DATA FOR REVIEW Block Start
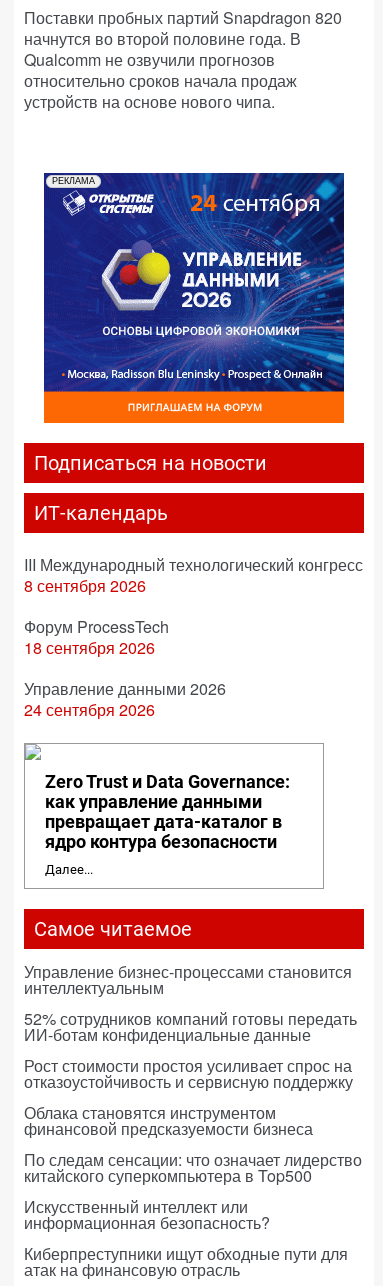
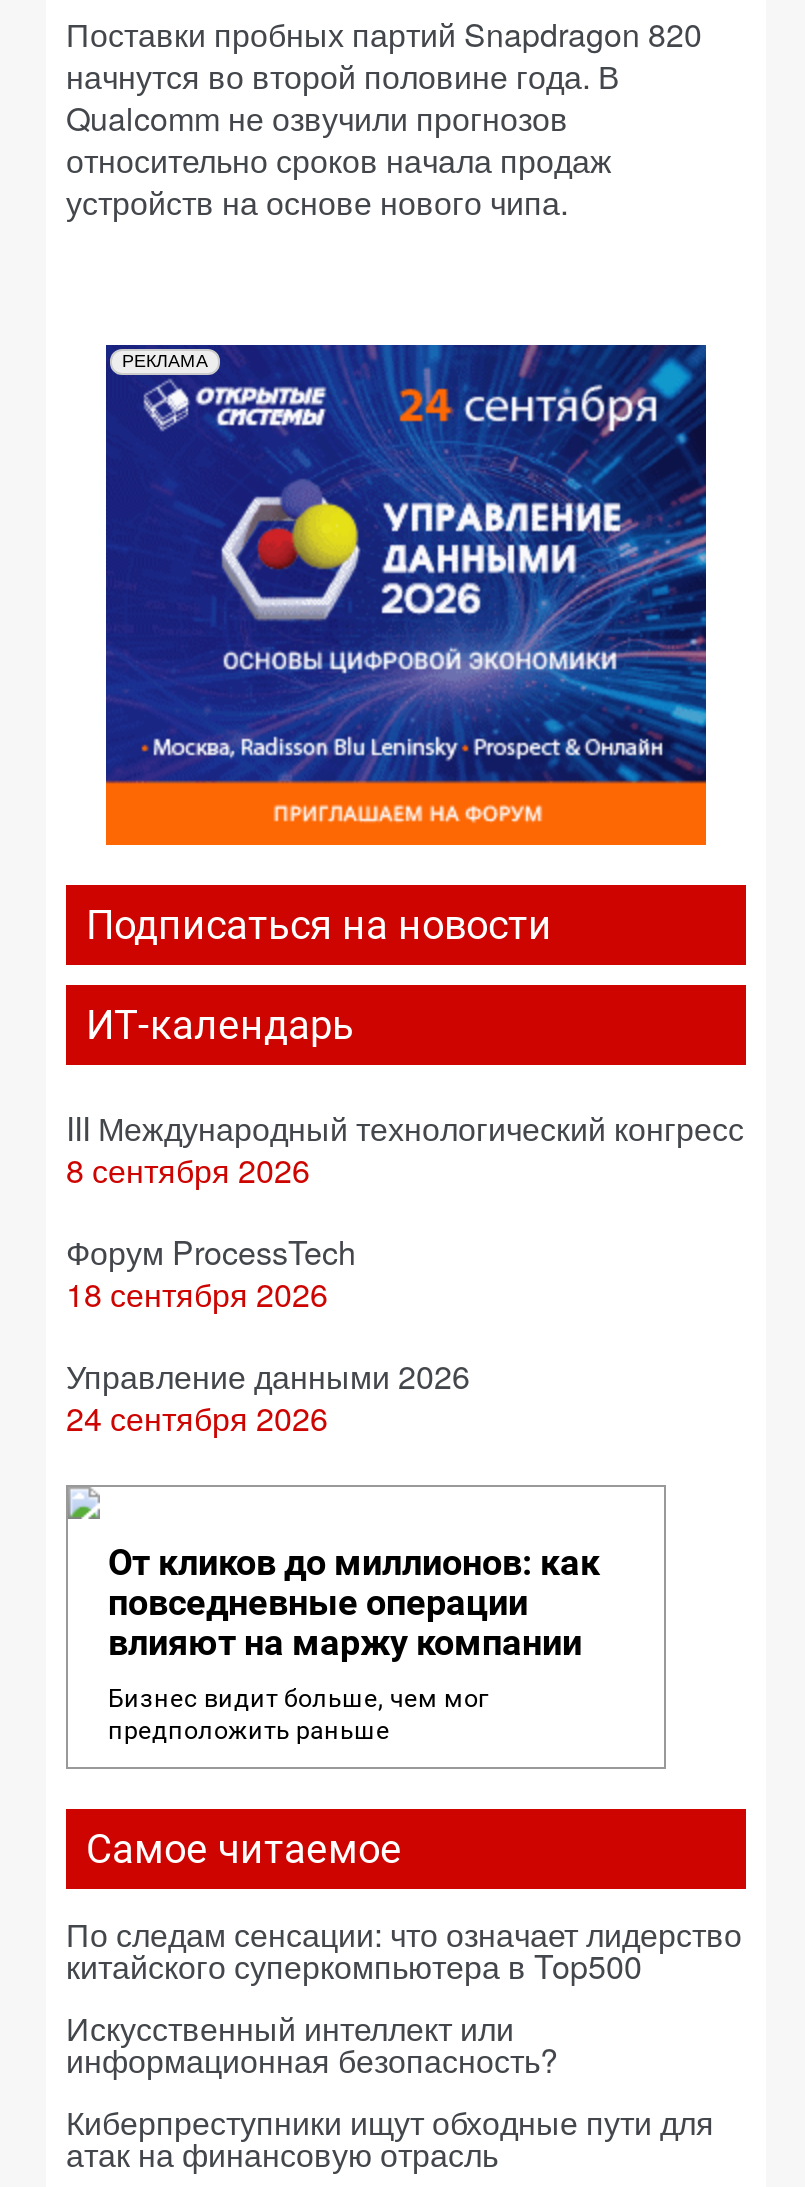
- Zero Trust и Data Governance:
- как управление данными
- превращает дата-каталог в
- ядро контура безопасности
+ От кликов до миллионов: как
+ повседневные операции
+ влияют на маржу компании

- Далее...
+ Бизнес видит больше, чем мог
+ предположить раньше

- Управление бизнес-процессами становится
- интеллектуальным
- 52% сотрудников компаний готовы передать
- ИИ-ботам конфиденциальные данные
- Рост стоимости простоя усиливает спрос на
- отказоустойчивость и сервисную поддержку
- Облака становятся инструментом
- финансовой предсказуемости бизнеса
DATA FOR REVIEW Block End
▸ **WHAT IS EXPECTED**:
Taking the line that contains "- как управление данными" as the first, reproduce every line through the end of the entries exactly.

▸ **RESULT OF THIS EXERCISE**:
- как управление данными
- превращает дата-каталог в
- ядро контура безопасности
+ От кликов до миллионов: как
+ повседневные операции
+ влияют на маржу компании

- Далее...
+ Бизнес видит больше, чем мог
+ предположить раньше

- Управление бизнес-процессами становится
- интеллектуальным
- 52% сотрудников компаний готовы передать
- ИИ-ботам конфиденциальные данные
- Рост стоимости простоя усиливает спрос на
- отказоустойчивость и сервисную поддержку
- Облака становятся инструментом
- финансовой предсказуемости бизнеса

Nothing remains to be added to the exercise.